Inside IE's Legal Placement Engine: 95% Hired, 180+ Students Placed Each Year

How program design, employer trust, and a shifting legal market keep IE law graduates moving from classroom to contract.

Each year, IE University places more than 180 students into roles across the legal sector, with more than 95% of those placements coming directly from law programs. The figure has held steady for several years, reflecting what the Talent & Careers team describes as a tight alignment between academic structure and market demand.

According to Pablo Castro Rodríguez, Associate Director of Talent & Careers, two factors drive that consistency: program design and employer relationships.

"It's a combination of program design, especially the Double Masters in Lawyering, and deep, long-term employer relationships that allow us to sustain placement rates above 95%," Castro Rodríguez said. The Double Masters in Lawyering, which includes mandatory internships, drives a significant share of those placements, reaching 100% employment on its own.

The second identified pillar is sustained engagement with hiring firms. The T&C team actively recommends profiles, tracks shifting hiring needs, and maintains continuous contact throughout the year. That trust pays off in markets where firm-by-firm hiring fluctuates depending on business conditions. 

"Some firms increase their hiring in a given year, while others reduce it," Castro Rodríguez said, noting that IE has recently seen "notable recoveries and renewed growth with some key firms that had reduced their hiring in previous years," driven by more proactive engagement and tighter alignment on candidate profiles. 

Sustaining that pipeline also requires preparing students for processes where IE goes head-to-head with the country's most established law schools. "We compete with top universities for the same positions, so this targeted preparation is key," Castro Rodríguez added.

The traditional core of IE's hiring ecosystem consists of large national and international firms, including the Magic Circle, mid-sized practices, and boutiques.

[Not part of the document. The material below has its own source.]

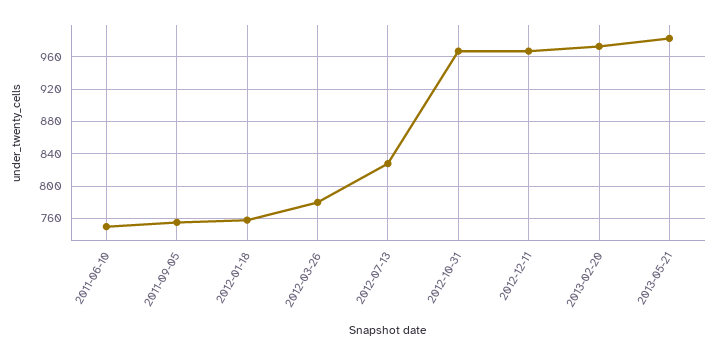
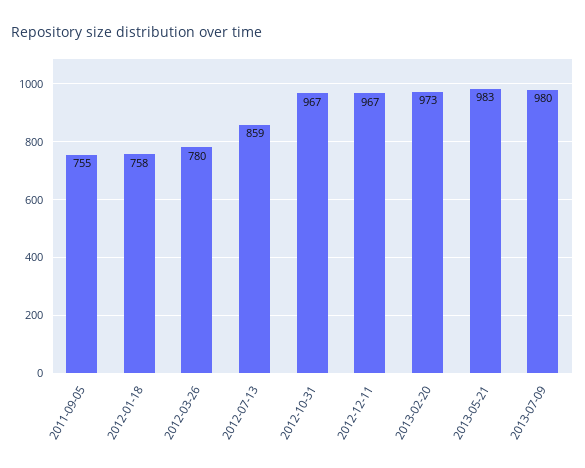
2011-06-10: 750 -> none
2012-07-13: 830 -> 859
2013-07-09: none -> 980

For specialized profiles, particularly in tax, the Big Four continue to be major recruiters.

What has shifted over the past five years is the expansion beyond traditional firms. IE has increasingly placed students in tech and finance companies, including Amazon, Fever, Santander, and BBVA, reflecting growing demand for in-house legal roles in multinationals.

"While the law firm ecosystem remains stable and central, we've strengthened our ability to place students in international and in-house legal roles in top-tier companies," Castro Rodríguez said.

Roles concentrate in core business law areas like Corporate/M&A leads, tax, international arbitration, private law, and litigation. There has also been a clear increase in opportunities in data protection, digital law, and legal tech, driven by new European AI and data regulations. Students are watching that shift play out in real time, and increasingly, in their own coursework.

"There's a lot of regulation going on in the AI sector that is needed. We have the European regulation on AI that was recently enacted," said Ioan Andrei Rusu, a second-year Dual Degree BBA and Law student. "There will be both job cuts because AI will replace [entry-level work], but also a need for people to regulate these innovations. So there's a balance." 

Rusu added that IE's faculty treat AI as a working reality rather than a shortcut that should be banned: "Professors are not restricting AI use. They understand that it's a new technology that is being used when you work, so there is no need to completely ban it. But it's important to use it mindfully."

However, translating market trends into actual hires takes more than curriculum. Career fairs are one of the team's most direct levers, and the recent Feria de Talento Jurídico, held at IE Tower, brought 55 recruiters from 20 firms into direct contact with more than 80 students. Castro Rodríguez identifies the events strategy as one of the team's most effective levers, citing high firm attendance and strong conversion into hires.

Recruiters at the fair consistently emphasised mindset over pure academic credentials. "Knowledge and skills add up, but attitude multiplies," said Cayetana Padró López-Tapia, Corporate & Private Equity Director at Hive Legal. "The success formula is attitude multiplied by knowledge and skills." 

Eva Alonso, HR representative at BDO Abogados, repeated that point: "We're not looking for anything specific academically. We look for people who are motivated, who are looking for their dream job, and who are enthusiastic about working and growing in their roles." Alonso also noted that BDO has previously hired IE students and alumni who now hold managerial positions at the firm.

That fit-driven hiring pattern is once again reinforced by IE's curriculum, which Rusu argues prepares students for the international, comparative work the market increasingly demands. 

"I study both German and US jurisdictions, meaning that I can be prepared for a job market that needs both," he said. "It gives me an advantage both when applying for a job, by having knowledge that people who study one jurisdiction would not have, but also while working, if I ever interact with a client in an international field."

The international dimension is increasingly important. Beyond Spain, IE students are placed in Belgium and Luxembourg, France, and LATAM, drawn by opportunities in EU law, arbitration, regulatory practice, and global compliance, areas where international profiles transfer more easily across jurisdictions.

"International placement is driven by a combination of student profile, market demand, and the type of legal work that is more globally transferable," Castro Rodríguez said. The result is a placement engine that holds steady through cyclical markets, expanding employer rosters, and a profession being rewritten by AI every year.